Metro inaugurated its half-billion-dollar megacenter

Refrigerated and frozen products from Metro’s network of retailers in Quebec, from Gaspésie to Abitibi via Montreal, will pass through an industrial sector in Terrebonne this winter. Officially opened on Wednesday, the new highly automated mega-distribution center cost more than $420 million.

It’s -25 degrees Celsius in the building, where pallets and crates of frozen food are handled and stored nine stories high. Once the pallets from suppliers are unloaded, the robots, assisted by bundled employees, examine, unpack, classify, transport the products on rails, conveyors or elevators. They then assemble the orders from each of the stores.

“You see the gray towers: these are sequencers which will come and position the boxes [pour chaque commande] in the correct order, based on our algorithm. For example, the heavier boxes will be on the first level, and the more fragile boxes above, describes Yanick Blanchet, senior director of the supply chain. We also have a grouping by type of amenities. Frozen bakery items will be together, frozen meat together, etc. »

The pallets thus formed are coated, then brought to one of the 92 loading docks and sent to Metro, Super C, Adonis, Marché Richelieu and other grocery stores across the province.

The frozen section began operations in September, while the fresh section, such as dairy, tofu and meats, will begin to fill in February. Ultimately, this new 550,000 square foot site will replace three much smaller traditional distribution centers, two located on the island of Montreal and one in Quebec. The new facilities will help Metro offer a greater diversity of products, since its old warehouses had reached their limits.

“This supports the growth in sales of our banners. We had difficulty absorbing the increases in volumes,” explains Mr. Blanchet.

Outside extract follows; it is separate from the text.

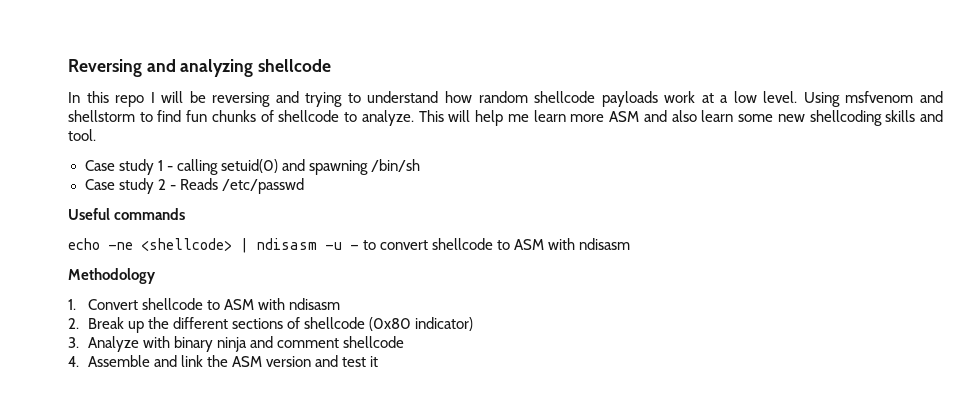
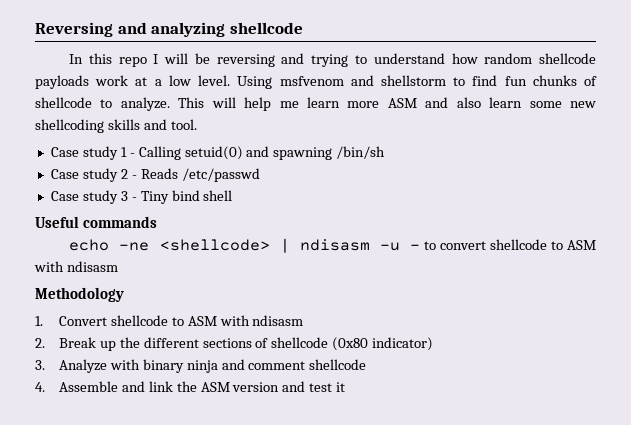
- Case study 1 - calling setuid(0) and spawning /bin/sh
+ Case study 1 - Calling setuid(0) and spawning /bin/sh
+ Case study 3 - Tiny bind shell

In this era of labor shortages, automation and robotization are also a tool to limit the need for employees. All workers from the two Montreal centers could still be transferred to Terrebonne, and the Quebec building will be used for other purposes. It must be said that several tasks are still carried out by hand in the brand new building. Its employees will have the opportunity to benefit from an early childhood center in 2024, a training room and meals cooked on site. No hiring is underway for the new facilities.

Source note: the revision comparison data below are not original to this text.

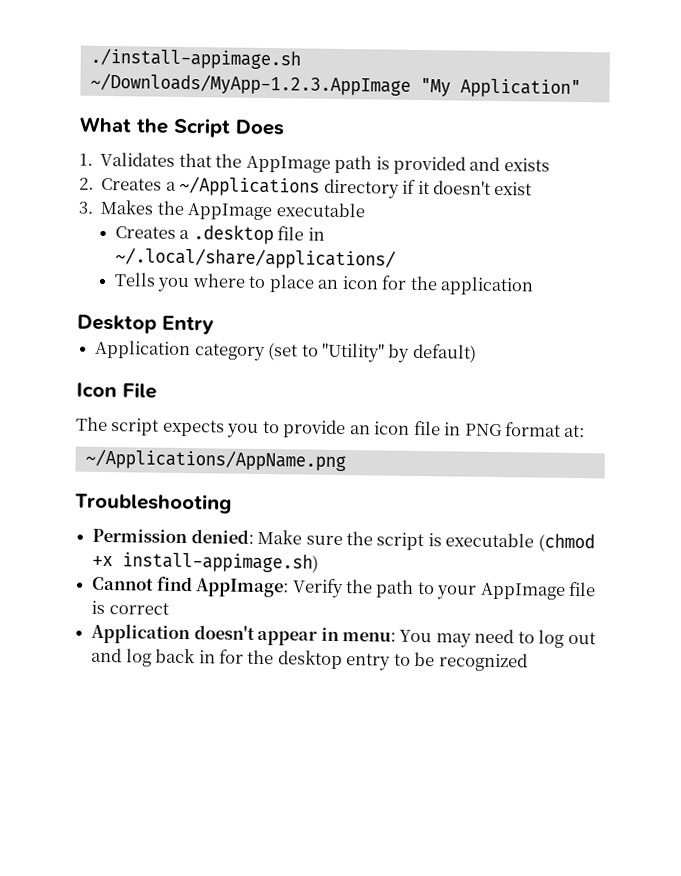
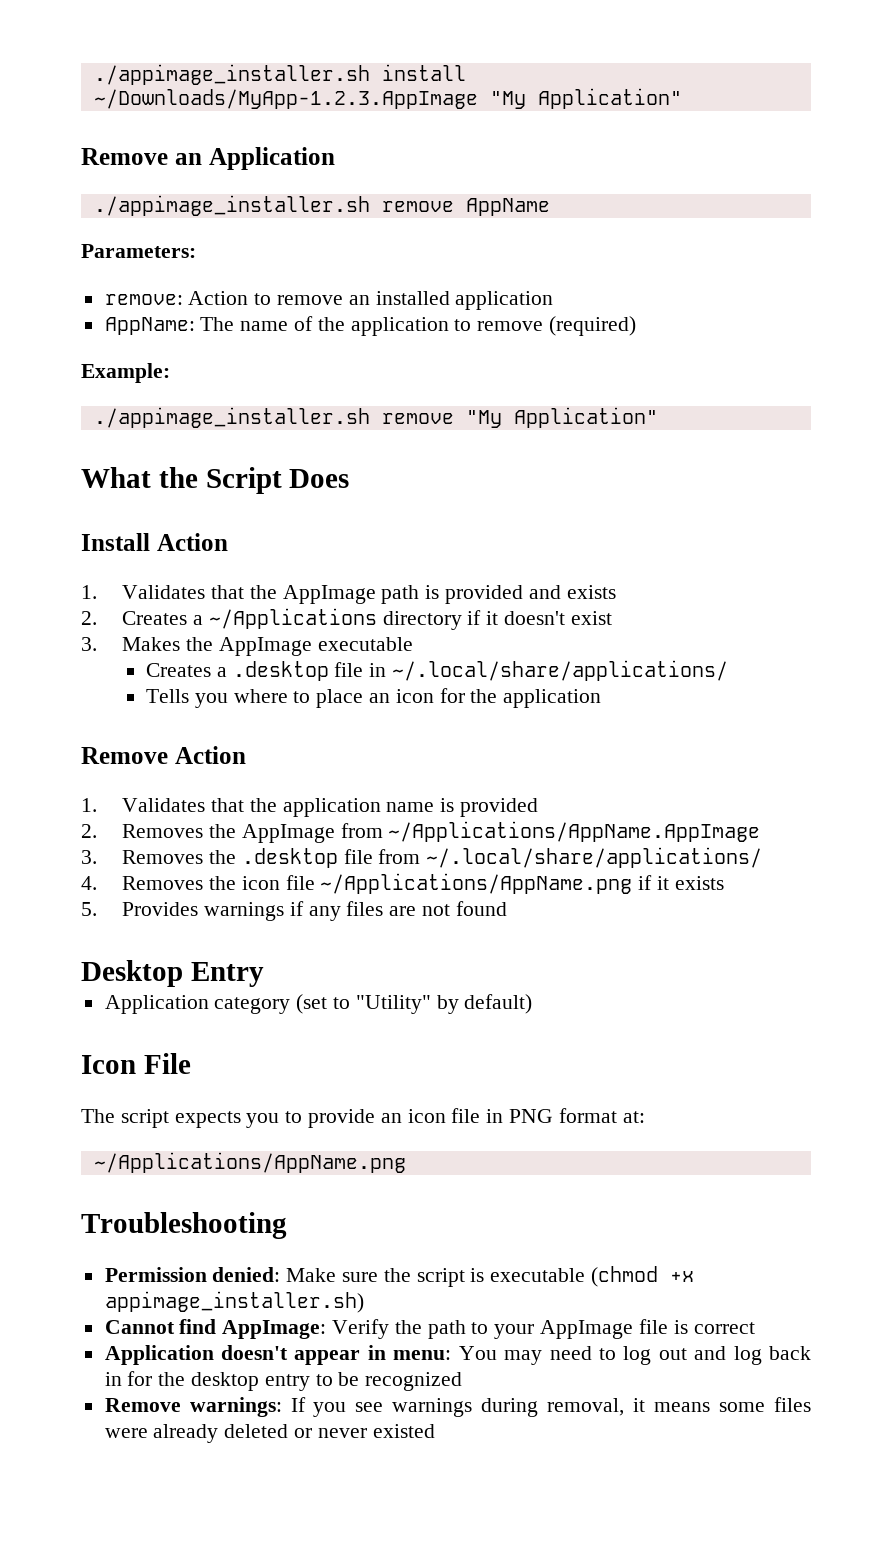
- ./install-appimage.sh ~/Downloads/MyApp-1.2.3.AppImage "My Application"
+ ./appimage_installer.sh install ~/Downloads/MyApp-1.2.3.AppImage "My Application"
+ Remove an Application
+ ./appimage_installer.sh remove AppName
+ Parameters:
+ remove: Action to remove an installed application
+ AppName: The name of the application to remove (required)
+ Example:
+ ./appimage_installer.sh remove "My Application"
+ Install Action
+ Remove Action
+ 1. Validates that the application name is provided
+ 2. Removes the AppImage from ~/Applications/AppName.AppImage
+ 3. Removes the .desktop file from ~/.local/share/applications/
+ 4. Removes the icon file ~/Applications/AppName.png if it exists
+ 5. Provides warnings if any files are not found
- Permission denied: Make sure the script is executable (chmod +x install-appimage.sh)
+ Permission denied: Make sure the script is executable (chmod +x appimage_installer.sh)
+ Remove warnings: If you see warnings during removal, it means some files were already deleted or never existed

The technologies used, which come from the German company Witron, will also lead to efficiency gains, and therefore a reduction in operating costs, according to Mr. Blanchet.

The large plot of land chosen, in Lanaudière, is located close to highways, which presents a logistical advantage. The immediate neighbor is also a distribution center for rival Sobeys (IGA).

This new infrastructure is the result of an investment program of approximately one billion dollars by Metro which aims to modernize its distribution network. The other counterpart of this program is a state-of-the-art center located in Ontario.

The project is eligible for the provincial government’s new tax holiday for major investment projects, which came into effect in March 2023, according to Caroline Larocque, vice-president of logistics and distribution for Quebec. This income tax holiday or contribution to the Health Services Fund can reach 15% to 25% “of the total eligible investment expenses relating to the realization” of the project, according to the website of the Ministry of Finance. .

In the short term, the company has no such plans for its other types of products, such as fruits and vegetables and dried products, judging that its facilities are still adequate. Metro’s annual revenue is $19 billion.